The intimate nature of the arrangement undoubtedly varied, as some cicisbei were not actually sexually attracted to women – but made excellent companions. Whatever the arrangement, it was socially acceptable; indeed, the husband would open himself to ridicule if he objected. The cicisbeo was there, and what could he do about it? But he was likely too busy with his mistress to object.

Given that sense, can you make the form of the word go together with it somehow? Is the /tʃitʃi/ like a sound of summoning, or whispering, or tongues clicking in interest, approbation, or condemnation? How about the buzz of the /zb/ – is that the buzz of a honey bee courting the flower? Can you see the act of saying /bɛo/ as like a kiss, a bacio (or baiser)? The word as a whole makes me think of a character from Happy Days: Chachi, played by Scott Baio.

And the lines, dots, and curls of the written word, sitting there like ruffled chest hair? You may see in the cici two ears and two i’s in service of the lady; perhaps you spot cis, which as a prefix would mean “to this side” (the converse of trans, “to the other side”), or in reverse sic (transit Gloria? how’s Monday for you?). Hopefully the beo doesn’t bring too much B.O. – better to call forth a wulf.
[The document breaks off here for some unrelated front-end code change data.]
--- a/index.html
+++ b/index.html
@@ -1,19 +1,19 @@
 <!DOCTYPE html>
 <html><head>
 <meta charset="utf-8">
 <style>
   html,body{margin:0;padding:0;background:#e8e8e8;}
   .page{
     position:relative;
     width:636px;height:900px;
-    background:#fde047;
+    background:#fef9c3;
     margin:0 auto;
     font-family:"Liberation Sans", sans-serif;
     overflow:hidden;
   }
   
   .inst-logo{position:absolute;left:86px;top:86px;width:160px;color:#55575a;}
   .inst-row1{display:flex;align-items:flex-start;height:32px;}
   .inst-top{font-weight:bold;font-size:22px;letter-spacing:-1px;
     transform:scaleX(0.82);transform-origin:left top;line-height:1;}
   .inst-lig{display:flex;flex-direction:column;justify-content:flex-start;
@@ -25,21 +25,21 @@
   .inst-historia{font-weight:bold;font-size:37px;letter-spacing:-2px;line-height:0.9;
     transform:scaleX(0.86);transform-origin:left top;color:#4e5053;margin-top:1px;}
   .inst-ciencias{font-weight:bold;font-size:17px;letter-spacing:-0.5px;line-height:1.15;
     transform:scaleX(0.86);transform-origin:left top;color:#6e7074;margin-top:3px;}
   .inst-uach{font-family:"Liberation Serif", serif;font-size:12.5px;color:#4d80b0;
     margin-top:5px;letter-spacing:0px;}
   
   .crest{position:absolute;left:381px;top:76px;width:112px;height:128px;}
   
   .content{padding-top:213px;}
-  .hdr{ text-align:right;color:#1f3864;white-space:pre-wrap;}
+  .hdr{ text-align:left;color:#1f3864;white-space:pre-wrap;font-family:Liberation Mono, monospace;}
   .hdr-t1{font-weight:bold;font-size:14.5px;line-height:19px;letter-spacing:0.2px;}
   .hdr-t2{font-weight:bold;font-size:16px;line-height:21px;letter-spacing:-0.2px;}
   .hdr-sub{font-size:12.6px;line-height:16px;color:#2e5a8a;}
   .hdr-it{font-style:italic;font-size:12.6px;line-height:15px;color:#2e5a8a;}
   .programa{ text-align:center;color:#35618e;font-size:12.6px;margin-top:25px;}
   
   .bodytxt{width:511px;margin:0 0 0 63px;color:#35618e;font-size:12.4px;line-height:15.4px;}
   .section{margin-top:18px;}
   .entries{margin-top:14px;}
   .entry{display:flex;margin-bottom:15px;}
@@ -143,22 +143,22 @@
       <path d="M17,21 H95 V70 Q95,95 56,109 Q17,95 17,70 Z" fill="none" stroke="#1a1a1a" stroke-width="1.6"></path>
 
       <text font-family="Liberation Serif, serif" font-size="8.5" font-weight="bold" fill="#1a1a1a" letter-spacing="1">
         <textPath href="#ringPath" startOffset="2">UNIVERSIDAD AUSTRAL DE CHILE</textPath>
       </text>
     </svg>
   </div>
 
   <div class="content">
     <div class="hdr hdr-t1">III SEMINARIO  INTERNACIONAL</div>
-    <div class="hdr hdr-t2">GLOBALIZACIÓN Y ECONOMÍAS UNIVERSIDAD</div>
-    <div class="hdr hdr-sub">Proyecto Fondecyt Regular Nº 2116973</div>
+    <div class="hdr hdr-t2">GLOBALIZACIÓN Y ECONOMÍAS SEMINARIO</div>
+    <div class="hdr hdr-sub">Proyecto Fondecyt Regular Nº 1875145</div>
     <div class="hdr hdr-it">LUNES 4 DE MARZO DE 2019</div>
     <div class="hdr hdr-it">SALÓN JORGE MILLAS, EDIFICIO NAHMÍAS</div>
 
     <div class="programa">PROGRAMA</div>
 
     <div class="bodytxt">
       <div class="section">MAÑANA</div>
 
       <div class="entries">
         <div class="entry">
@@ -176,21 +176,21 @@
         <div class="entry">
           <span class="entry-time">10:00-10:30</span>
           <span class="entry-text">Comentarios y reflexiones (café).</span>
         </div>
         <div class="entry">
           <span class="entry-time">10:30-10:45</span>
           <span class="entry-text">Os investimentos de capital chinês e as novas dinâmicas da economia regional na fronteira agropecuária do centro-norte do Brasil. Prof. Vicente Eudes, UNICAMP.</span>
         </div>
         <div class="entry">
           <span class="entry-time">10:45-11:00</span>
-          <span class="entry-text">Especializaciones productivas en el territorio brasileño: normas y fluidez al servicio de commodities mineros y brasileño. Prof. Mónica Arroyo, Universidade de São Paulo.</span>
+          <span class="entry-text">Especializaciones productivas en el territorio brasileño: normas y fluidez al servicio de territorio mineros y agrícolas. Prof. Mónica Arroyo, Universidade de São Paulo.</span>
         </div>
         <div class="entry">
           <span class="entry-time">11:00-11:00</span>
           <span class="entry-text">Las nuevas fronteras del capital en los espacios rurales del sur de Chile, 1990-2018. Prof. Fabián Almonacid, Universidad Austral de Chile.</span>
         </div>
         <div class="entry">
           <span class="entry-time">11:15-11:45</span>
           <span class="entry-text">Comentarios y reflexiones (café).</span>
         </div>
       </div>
Stan Backs, who suggested this word, observes that “According to [Canadian finance minister] Jim Flaherty, there is no bad job.” Many guys would be inclined to say that cicisbeo sounds like nice work if you can get it. But we ought to remember that they could always be replaced, these cicisbei; cicisbeism may have been an institution, but the individual pretty boys could fall out of fashion, at which time – unless they found another lady to favour them – they would be spiantati: penniless cast-offs.

risotto

This word has a certain exotic, erotic flavour for me because of its sounds and echoes. It’s Italian, of course; even if you’d never seen it before you’d probably guess that on the spot. It makes me think of the various words of the same ending: grotto, blotto, biscotto, motto, Giotto (a painter whose name stays with me because I successfully BSed my way to half points on a high-school exam question on him in spite of having no idea who he was – I know now; I’ve been to Florence), fagotto (Italian for “bassoon”), lotto, stracotto, panzerotto, and a few other otto loans not so commonly seen in English – plus all those etto words (libretto, ristretto, vaporetto, et cetera) and assorted other tto words such as prosciutto.
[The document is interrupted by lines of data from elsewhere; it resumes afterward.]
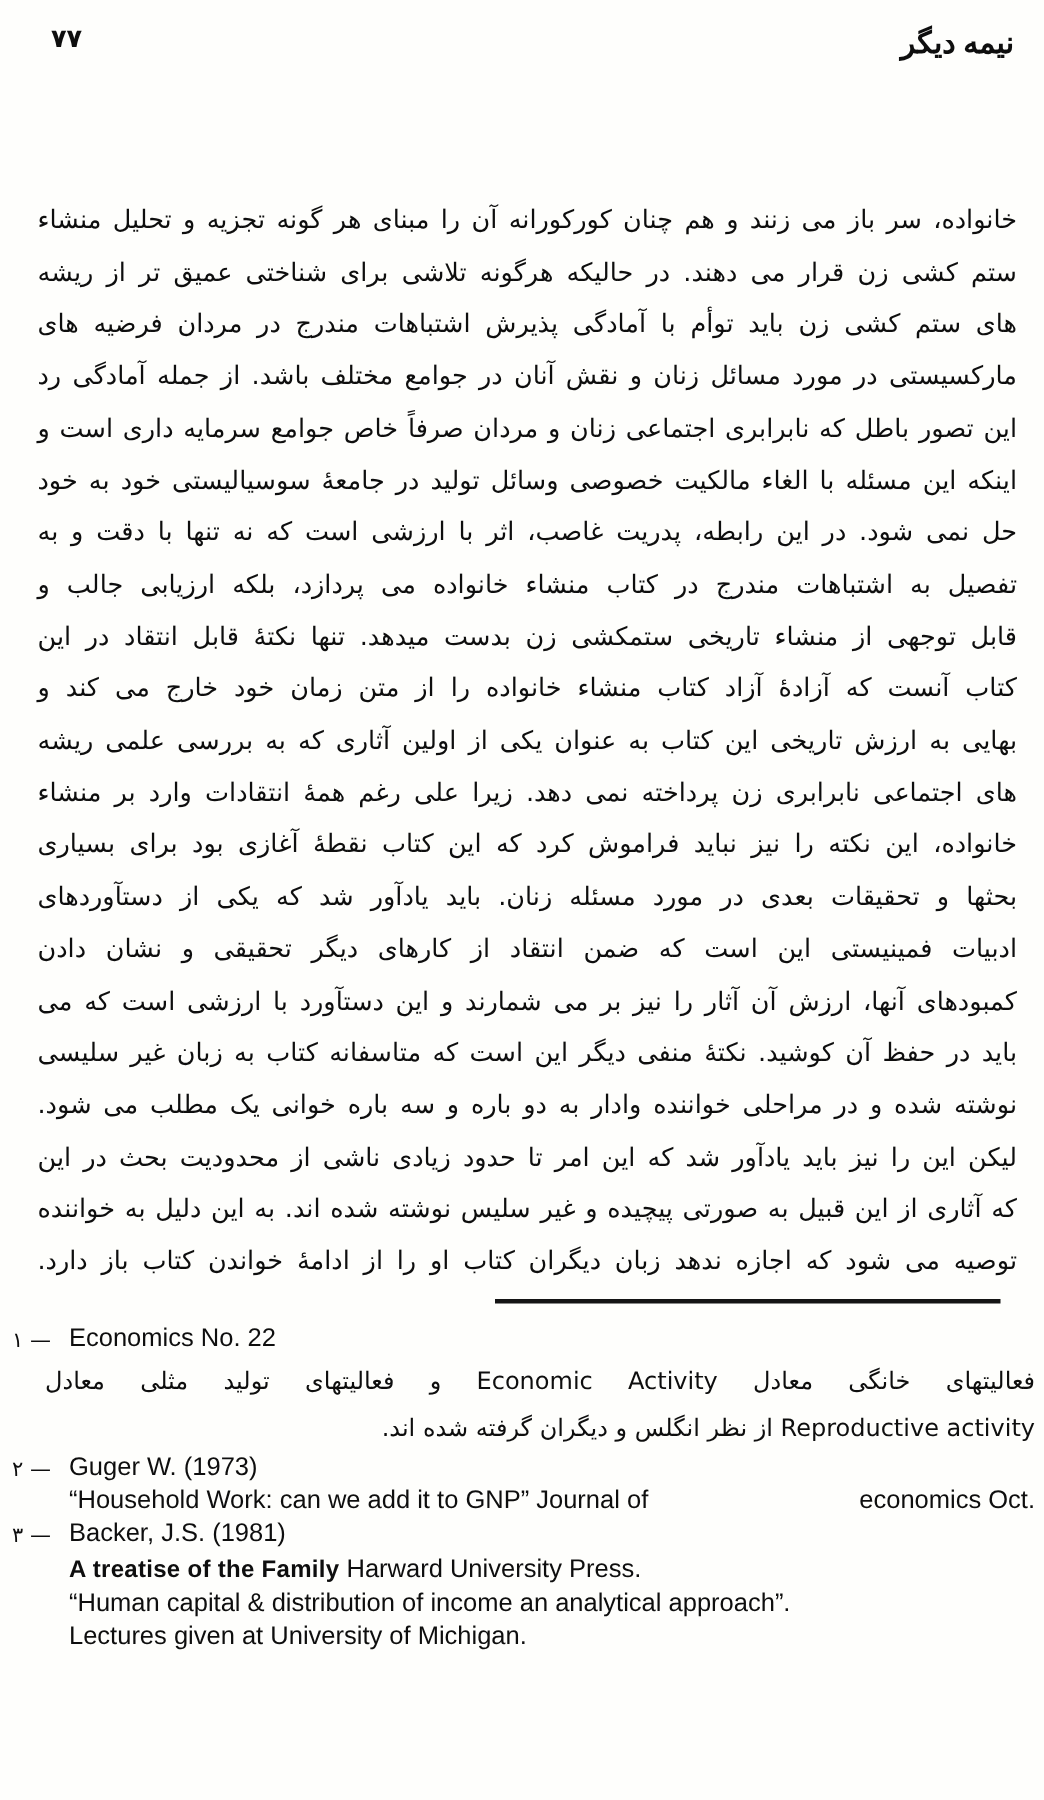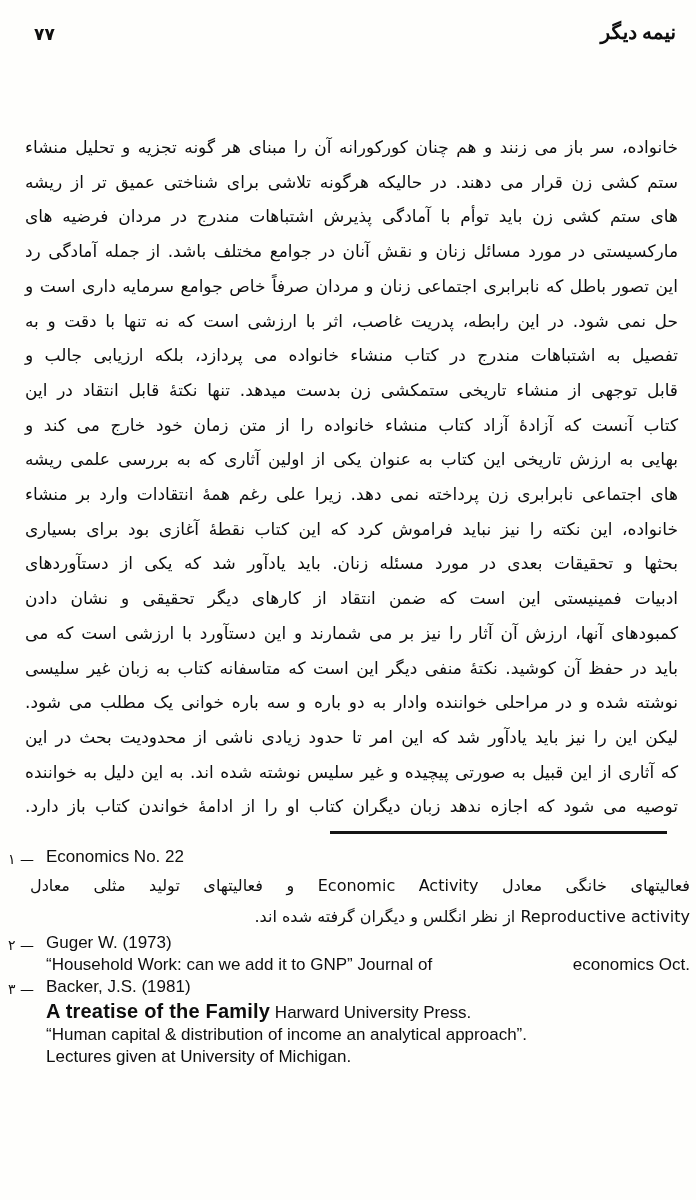--- a/index.html
+++ b/index.html
@@ -7,21 +7,21 @@
     position:relative;
     width:696px;height:1200px;
     margin:0 auto;
     background:#fefefc;
     color:#0e0e0e;
     overflow:hidden;
     font-family:"DejaVu Sans",sans-serif;
   }
   
   .header{
-    display:flex;justify-content:space-between;align-items:flex-end;
+    display:flex;justify-content:space-between;align-items:flex-start;
     padding:16px 20px 0 34px;
     height:28px;
   }
   .page-number{
     font-weight:700;font-size:17px;letter-spacing:1px;
     font-family:"DejaVu Sans",sans-serif;
   }
   .journal-title{
     font-weight:700;font-size:20px;
     direction:rtl;
@@ -75,39 +75,40 @@
     line-height:31px;
   }
   .fn-persian.p1{
     margin-left:22px;
     text-align:justify;
     text-align-last:justify;
     -moz-text-align-last:justify;
   }
   .fn-persian.p2{text-align:right;}
   .fn-split{display:flex;justify-content:space-between;}
-  .fn-title-bold{font-weight:700;font-size:20px;letter-spacing:.2px;}
+  .fn-title-bold{font-weight:700;font-size:16px;letter-spacing:.2px;}
   .fn-gap{height:2px;}
 </style>
 </head>
 <body>
 
 <div class="page">
 
   <div class="header">
     <span class="page-number">۷۷</span>
     <span class="journal-title">نیمه دیگر</span>
   </div>
 
   <div class="body-text">
     <div class="bline">خانواده، سر باز می زنند و هم چنان کورکورانه آن را مبنای هر گونه تجزیه و تحلیل منشاء</div>
     <div class="bline">ستم کشی زن قرار می دهند. در حالیکه هرگونه تلاشی برای شناختی عمیق تر از ریشه</div>
     <div class="bline">های ستم کشی زن باید توأم با آمادگی پذیرش اشتباهات مندرج در مردان فرضیه های</div>
     <div class="bline">مارکسیستی در مورد مسائل زنان و نقش آنان در جوامع مختلف باشد. از جمله آمادگی رد</div>
     <div class="bline">این تصور باطل که نابرابری اجتماعی زنان و مردان صرفاً خاص جوامع سرمایه داری است و</div>
+    <div class="bline">اینکه این مسئله با الغاء مالکیت خصوصی وسائل تولید در جامعهٔ سوسیالیستی خود به خود</div>
     <div class="bline">حل نمی شود. در این رابطه، پدریت غاصب، اثر با ارزشی است که نه تنها با دقت و به</div>
     <div class="bline">تفصیل به اشتباهات مندرج در کتاب منشاء خانواده می پردازد، بلکه ارزیابی جالب و</div>
     <div class="bline">قابل توجهی از منشاء تاریخی ستمکشی زن بدست میدهد. تنها نکتهٔ قابل انتقاد در این</div>
     <div class="bline">کتاب آنست که آزادهٔ آزاد کتاب منشاء خانواده را از متن زمان خود خارج می کند و</div>
     <div class="bline">بهایی به ارزش تاریخی این کتاب به عنوان یکی از اولین آثاری که به بررسی علمی ریشه</div>
     <div class="bline">های اجتماعی نابرابری زن پرداخته نمی دهد. زیرا علی رغم همهٔ انتقادات وارد بر منشاء</div>
     <div class="bline">خانواده، این نکته را نیز نباید فراموش کرد که این کتاب نقطهٔ آغازی بود برای بسیاری</div>
     <div class="bline">بحثها و تحقیقات بعدی در مورد مسئله زنان. باید یادآور شد که یکی از دستآوردهای</div>
     <div class="bline">ادبیات فمینیستی این است که ضمن انتقاد از کارهای دیگر تحقیقی و نشان دادن</div>
     <div class="bline">کمبودهای آنها، ارزش آن آثار را نیز بر می شمارند و این دستآورد با ارزشی است که می</div>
And of course it brings to mind riso, Italian for “rice”, on which it is formed; also, adventitiously, sotto, for “below”, and ri, a prefix meaning “again” – under again? under where? – as well as sorriso, “smile”. It also brings to mind a couple of excellent meals in New Zealand, and a rather yummy one I just made and ate this evening.
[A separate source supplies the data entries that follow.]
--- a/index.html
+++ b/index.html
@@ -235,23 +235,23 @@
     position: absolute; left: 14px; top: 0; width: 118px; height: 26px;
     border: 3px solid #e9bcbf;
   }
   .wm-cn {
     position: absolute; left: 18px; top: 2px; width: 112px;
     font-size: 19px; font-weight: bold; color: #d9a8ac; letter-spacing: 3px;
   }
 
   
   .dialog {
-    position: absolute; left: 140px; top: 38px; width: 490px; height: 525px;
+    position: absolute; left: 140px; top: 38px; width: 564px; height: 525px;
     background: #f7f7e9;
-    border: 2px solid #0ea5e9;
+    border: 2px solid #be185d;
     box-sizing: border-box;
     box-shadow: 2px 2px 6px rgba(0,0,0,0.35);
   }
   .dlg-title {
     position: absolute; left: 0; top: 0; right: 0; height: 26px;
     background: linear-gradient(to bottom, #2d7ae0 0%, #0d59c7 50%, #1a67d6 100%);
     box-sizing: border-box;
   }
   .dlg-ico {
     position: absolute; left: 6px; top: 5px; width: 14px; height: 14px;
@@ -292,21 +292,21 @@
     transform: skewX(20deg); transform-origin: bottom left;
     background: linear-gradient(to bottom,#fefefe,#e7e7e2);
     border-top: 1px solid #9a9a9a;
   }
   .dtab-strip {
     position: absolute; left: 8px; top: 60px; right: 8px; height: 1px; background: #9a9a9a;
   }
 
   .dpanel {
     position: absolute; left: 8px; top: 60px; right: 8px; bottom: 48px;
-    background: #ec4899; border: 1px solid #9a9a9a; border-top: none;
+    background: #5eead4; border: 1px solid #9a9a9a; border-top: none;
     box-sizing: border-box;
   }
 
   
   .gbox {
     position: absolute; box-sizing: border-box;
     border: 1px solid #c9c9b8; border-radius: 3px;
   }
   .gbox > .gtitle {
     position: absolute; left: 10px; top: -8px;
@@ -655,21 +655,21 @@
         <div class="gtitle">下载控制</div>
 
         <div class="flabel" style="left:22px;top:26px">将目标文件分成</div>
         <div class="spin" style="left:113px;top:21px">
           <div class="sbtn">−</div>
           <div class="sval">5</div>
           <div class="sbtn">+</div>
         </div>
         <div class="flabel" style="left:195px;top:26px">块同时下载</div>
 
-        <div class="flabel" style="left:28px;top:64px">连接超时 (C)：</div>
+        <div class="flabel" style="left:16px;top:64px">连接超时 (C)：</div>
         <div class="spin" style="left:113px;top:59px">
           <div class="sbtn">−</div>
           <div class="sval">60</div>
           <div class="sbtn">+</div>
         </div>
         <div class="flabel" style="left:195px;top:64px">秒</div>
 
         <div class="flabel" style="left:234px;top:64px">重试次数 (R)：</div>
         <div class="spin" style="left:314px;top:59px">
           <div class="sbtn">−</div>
The risotti in New Zealand were a smokey fungus tomato one at the restaurant at Elephant Hill winery on Hawke’s Bay and a nice blue cheese one at a brew pub in Wellington. As to this evening’s, I found myself needing to use some sweet peppers, which I don’t generally go gaga over, but have enjoyed roasted. So I decided to stuff them and roast them. Stuff them with what? After consulting a few recipes and my own perverse and pertinacious proclivities, I decided to make a risotto – specifically a bobotie risotto. Why not just make something up, I thought with a smile. So I assembled the onion, ground beef, ground pork, arborio rice, blatjang, coconut milk, salt, curry powder, and water; I found I did not have raisins and so had to do without.

Of course it’s an odd culinary catachresis, a bit of syncretic intercultural gastronomy, this marriage of Italian and South African cuisines, Canadian-style. But risotto is a word of such flavours and overtones; it can sustain it. It is true that it stays on the tip of the tongue, though it does end with a rounded back vowel. But the stories its many mild echoes may have – zero, raise, rosette, otter, rot, risen, utter, exotic, erotic; roll it on your tongue and find more – can keep your palate entertained for some time, while your eyes enjoy the joining of the curving and popping ris with the symmetrical otto, a set of noughts and crosses: 0++0… or perhaps two round grains of arborio rice, or two bowls of it, and two, hm, forks? Or pairs of chopsticks? Say, perhaps add something Chinese to it next time…

Sonoma

This is a simple-seeming word, but a deep, rich, sonorous one with numerous flavours and overtones, from the numinous to the ominous; it may seem as cold as a snowman or as hot and dry as the Sonoran desert, as gleaming as shiny cookware or a moon’s shimmering, broken-up reflection or as dark as some unearthly anonymous moans, as soft as its simple /s/ and two pillowy nasals and as round as grapes or as hard and angular as some broken up masonry. ¡O, no mas!

The word could be a mantra (an “om,” son). It carries flavours, flavours of the American far west and its Spanish and Native history, flavours of fine wine, flavours of expensive cookware. But what are the secrets of its onomastics? It seems to come from the language of the Miwok people who lived in the Sonoma valley; it is said to mean “valley of the moon”, though it could mean “many moons” (as in the paired o’s). I’d like to say it means “a moon’s valley” if only for the anagram.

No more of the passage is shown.